Abstract: Schistosomiasis is a parasitic disease caused by organisms from the genus Schistosoma. The disease is endemic in tropical areas, where there are currently millions of people living in areas with transmission risk. Schistosomiasis-associated kidney disease is not frequently described in literature. The disease has a chronic evolution, with variable severity.

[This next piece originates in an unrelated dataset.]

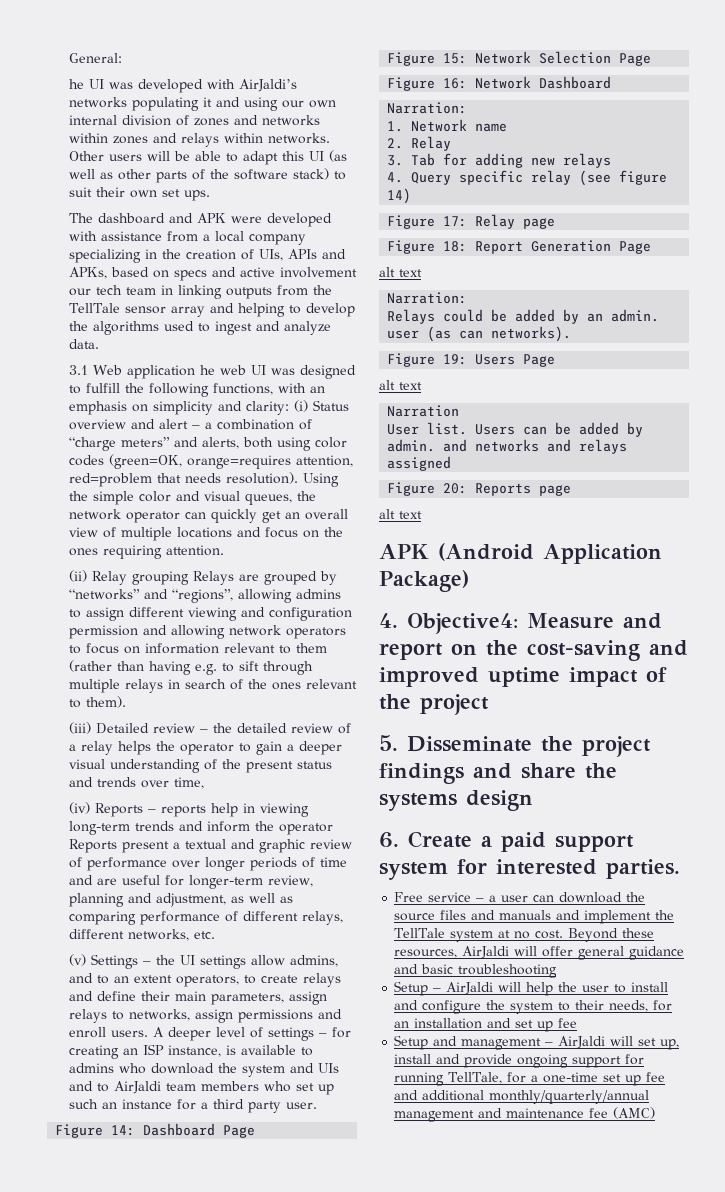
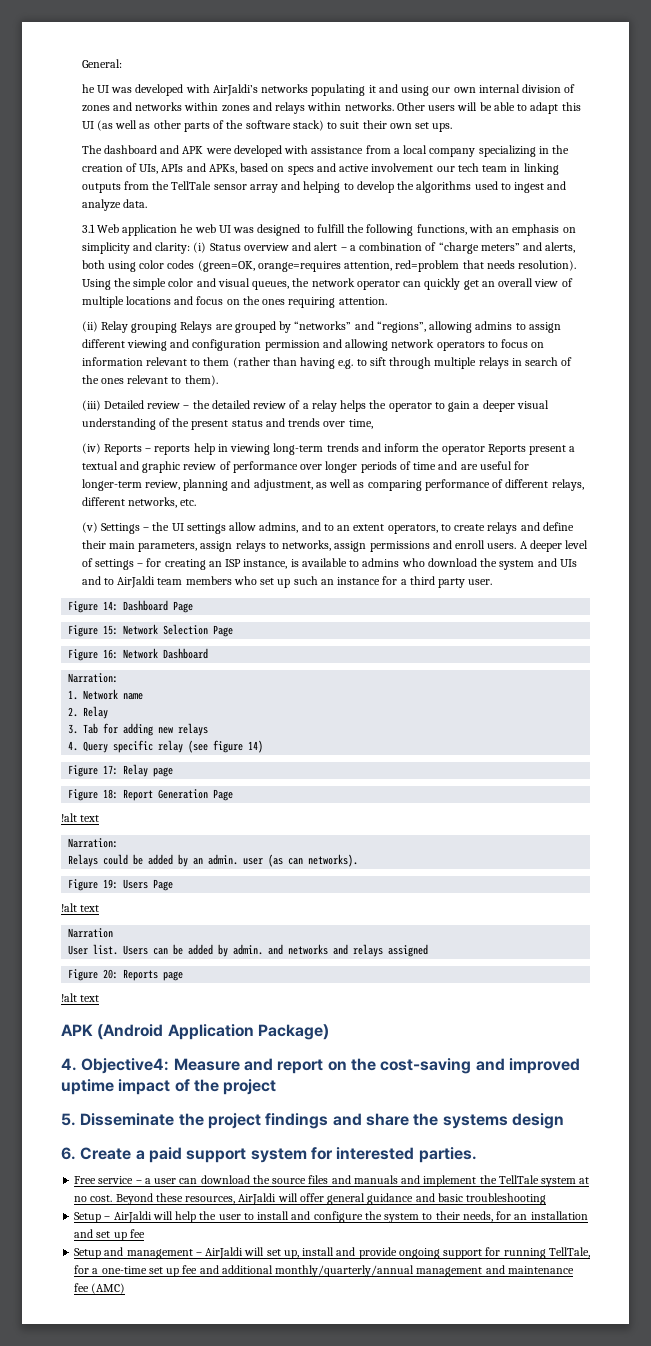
[379,267,395,277] alt -> [61,813,77,822] !alt
[379,380,395,390] alt -> [61,903,77,912] !alt
[379,509,395,519] alt -> [61,993,77,1002] !alt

Glomerulonephritis is described in 10-12% in autopsy studies. Proteinuria is reported in 20% of patients with S. mansoni infection. Schistosomal glomerulopathy generally occur in young patients, male, with hepatosplenomegaly. The glomerular lesion in schistosomiasis has an immunological nature. Antigens from the parasite seem to be related to glomerulopathy and have been found in the sera of humans and animals infected by the S. mansoni. Vesical involvement is common in the infection by S. haematobium, a parasitic disease prevalent in African countries. In the S. haematobium infection, hematuria and dysuria can be observed due to inflammation and ulceration in the bladder mucosa, generaly occuring 3 to 4 months after primary infection. Specific antiparasitic treatment is indicated to all patients infected by Schistosoma. There are 2 drugs available for treatment, praziquantel and oxamniquine. We revise the general aspects of the disease and describe the features of renal involvement in schistosomiasis.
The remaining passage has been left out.